To make sure you match the phrase if it crosses element boundaries, just
include the all-content doc as well:

   big brown dog ((AND ancestor:tag2 AND NOT ancestor:tag3 and
language:english) OR
   (nodetype:ALL_CONTENT))

Given this set of Lucene docs, we can then collect them by docid to
determine which XML documents are represented. The ancestor list and
tree location enable correlating each hit back to its original location
in the input document.
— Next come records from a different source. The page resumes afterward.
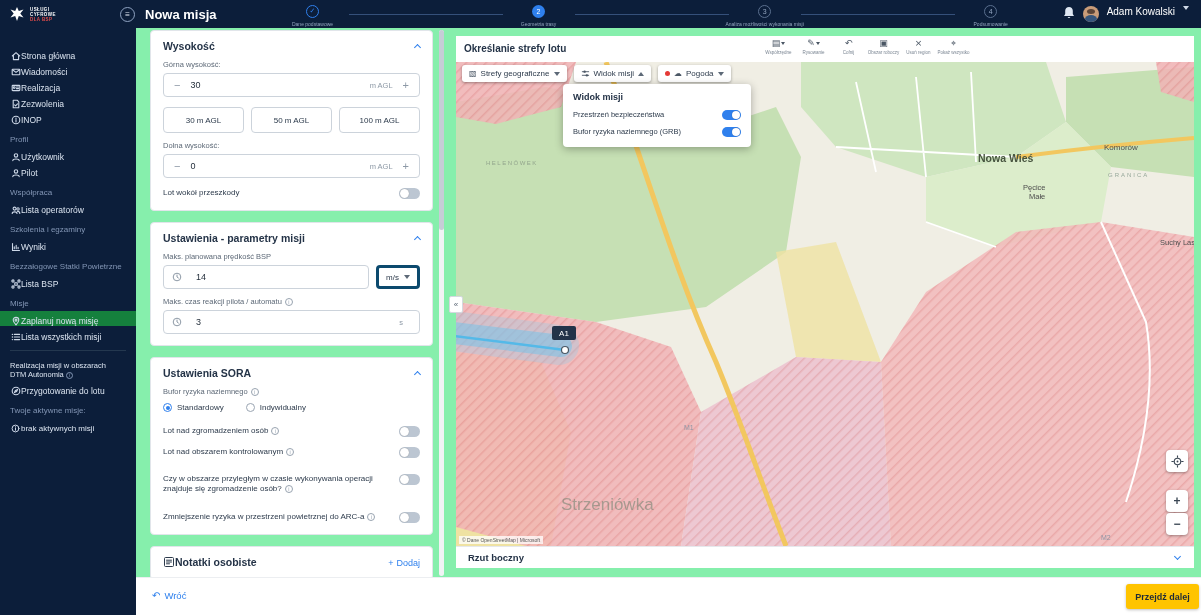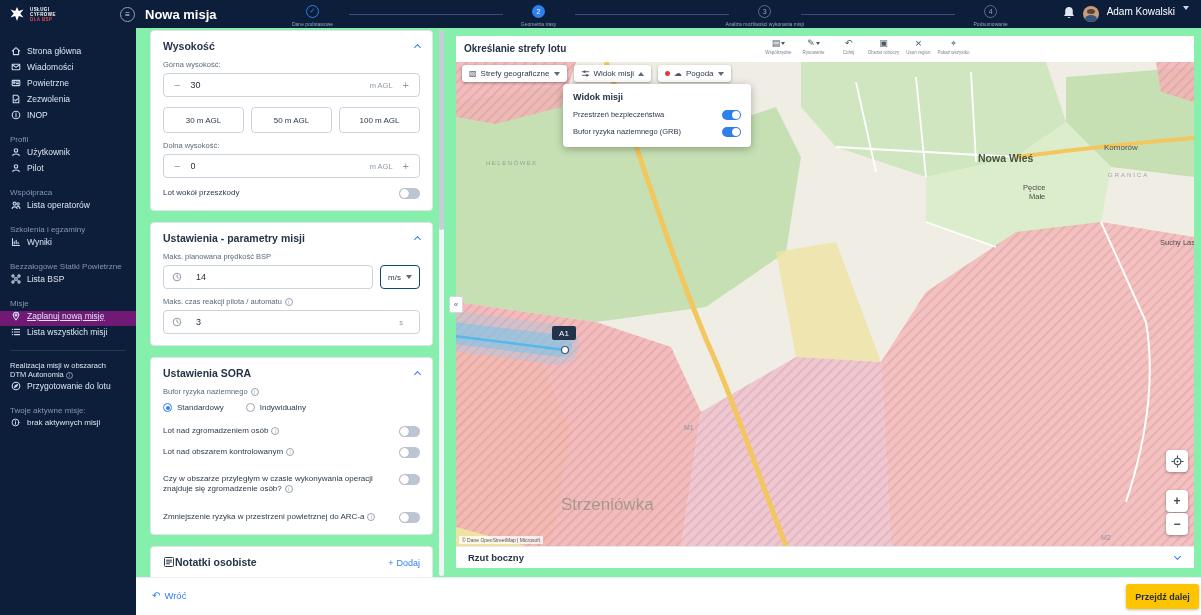--- a/index.html
+++ b/index.html
@@ -23,22 +23,22 @@
   .slabel { font-size:5px; color:#93a5bf; margin-top:3px; white-space:nowrap; text-align:center; }
   .tb-right { display:flex; align-items:flex-start; gap:8px; padding-right:12px; flex:none; }
   .avatar { width:16px; height:16px; border-radius:50%; background:#c99c79; overflow:hidden; position:relative; }
   .avatar::after { content:""; position:absolute; left:4px; top:3px; width:8px; height:5px; border-radius:50%; background:#5b4437; }
   .avatar::before { content:""; position:absolute; left:2px; top:9px; width:12px; height:8px; border-radius:50% 50% 0 0; background:#35557c; }
   .user-name { color:#fff; font-size:10px; white-space:nowrap; }
   .tri-down-w { width:0; height:0; border-left:3px solid transparent; border-right:3px solid transparent; border-top:4px solid #cfd9e8; }
 
   
   .sidebar { position:absolute; top:28px; left:0; width:136px; height:587px; background:#0c1e3a; padding-top:18px; overflow:hidden; }
-  .sb-item { display:flex; align-items:flex-start; gap:6px; height:15px; padding-left:10px; color:#dbe4f0; font-size:8.5px; cursor:pointer; white-space:nowrap; margin-bottom:1px; }
-  .sb-item.active { background:#701a75;text-decoration:underline; }
+  .sb-item { display:flex; align-items:flex-end; height:15px; padding-left:10px; color:#dbe4f0; font-size:8.5px; cursor:pointer; white-space:nowrap; margin-bottom:1px; }
+  .sb-item.active { background:#15803d; }
   .sb-ico { width:11px; flex:none; display:flex; align-items:center; justify-content:center; }
   .sb-section { color:#8396b5; font-size:8px; padding:9px 0 3px 10px; white-space:nowrap; }
   .sb-divider { height:1px; background:#24384f; margin:8px 10px; }
   .sb-note { color:#dbe4f0; font-size:7.5px; line-height:9px; padding:2px 8px 2px 10px; white-space:normal; }
   .sb-info { display:inline-flex; width:7px; height:7px; border:1px solid #8396b5; border-radius:50%; color:#8396b5; font-size:5px; align-items:center; justify-content:center; margin-left:2px; vertical-align:middle; font-style:normal; }
 
   
   .main { position:absolute; left:136px; top:28px; width:1065px; height:587px; background:#86efac; }
 
   
@@ -58,21 +58,21 @@
   .preset { flex:1; height:26px; border:1px solid #ccd3db; border-radius:4px; background:#fff; font-size:8px; color:#2c3a4b; cursor:pointer; font-family:inherit; }
   .toggle-row { display:flex; align-items:flex-start; justify-content:space-between; margin-top:10px; font-size:8px; color:#2c3a4b; gap:8px; }
   .toggle-row .t-label { display:inline; line-height:10px; max-width:215px; }
   .switch { width:21px; height:11px; border-radius:6px; background:#bcc6d2; position:relative; flex:none; cursor:pointer; margin-top:0; }
   .switch::after { content:""; position:absolute; width:9px; height:9px; border-radius:50%; background:#fff; top:1px; left:1px; box-shadow:0 0 1px rgba(0,0,0,.4); }
   .switch.on { background:#2f80ed; }
   .switch.on::after { left:auto; right:1px; }
   .info { display:inline-flex; width:8px; height:8px; border:1px solid #98a3b0; border-radius:50%; color:#98a3b0; font-size:5.5px; align-items:center; justify-content:center; margin-left:3px; vertical-align:middle; flex:none; }
   .row { display:flex; gap:7px; align-items:center; }
   .icon-input { display:flex; align-items:center; border:1px solid #ccd3db; border-radius:4px; height:24px; padding:0 8px; gap:6px; flex:1; }
-  .select { display:flex; align-items:center; gap:5px; border:1px solid #0c4a6e; border-radius:4px; height:24px; padding:0 7px; font-size:8px; color:#2c3a4b; cursor:pointer; flex:none; }
+  .select { display:flex; align-items:center; gap:5px; border:3px solid #0c4a6e; border-radius:4px; height:24px; padding:0 7px; font-size:8px; color:#2c3a4b; cursor:pointer; flex:none; }
   .tri-down { width:0; height:0; border-left:3px solid transparent; border-right:3px solid transparent; border-top:4px solid #5d6977; }
   .radio-row { display:flex; gap:22px; margin:7px 0 2px; }
   .radio { display:flex; align-items:center; gap:5px; font-size:8px; color:#2c3a4b; cursor:pointer; }
   .rdot { width:9px; height:9px; border:1px solid #9aa5b2; border-radius:50%; position:relative; flex:none; }
   .rdot.sel { border-color:#2f80ed; }
   .rdot.sel::after { content:""; position:absolute; inset:1.5px; border-radius:50%; background:#2f80ed; }
   .notes-card { display:flex; align-items:flex-end; }
   .notes-title { font-size:10.5px; font-weight:bold; color:#243347; }
   .add-link { margin-left:auto; color:#2f80ed; font-size:9px; display:flex; align-items:center; gap:3px; cursor:pointer; }
 
@@ -189,21 +189,21 @@
     <span>Wiadomości</span>
   </div>
   <div class="sb-item">
     <span class="sb-ico">
         <svg class="sbsvg" width="10" height="10" viewBox="0 0 10 10">
           <rect x="1.2" y="2.4" width="7.6" height="5.2" rx="0.6"></rect>
           <circle cx="3.2" cy="4.6" r="0.9"></circle>
           <path d="M5.4 4 H7.6 M5.4 5.6 H7.6"></path>
         </svg>
       </span>
-    <span>Powietrzne</span>
+    <span>Realizacja</span>
   </div>
   <div class="sb-item">
     <span class="sb-ico">
         <svg class="sbsvg" width="10" height="10" viewBox="0 0 10 10">
           <path d="M2.2 1.2 H6.2 L7.8 2.8 V8.8 H2.2 Z"></path>
           <path d="M3.6 5.8 L4.6 6.8 L6.5 4.8"></path>
         </svg>
       </span>
     <span>Zezwolenia</span>
   </div>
It also enables post-processing to do more
involved contextual filtering, such as "find 'foo' in all paras that are
first children of chapters".

We have implemented a first pass at code that does this indexing but we
have no idea how it will perform (we only got this fully working
yesterday and haven't had time to stress it yet).

I agree that this is somewhat "twisted". In fact my collegue John
Heintz, who suggested the approach of one Lucene doc per element,
characterized the idea as an "abuse" of Lucene's design. But we haven't
been able to think of a better or easier way to do it.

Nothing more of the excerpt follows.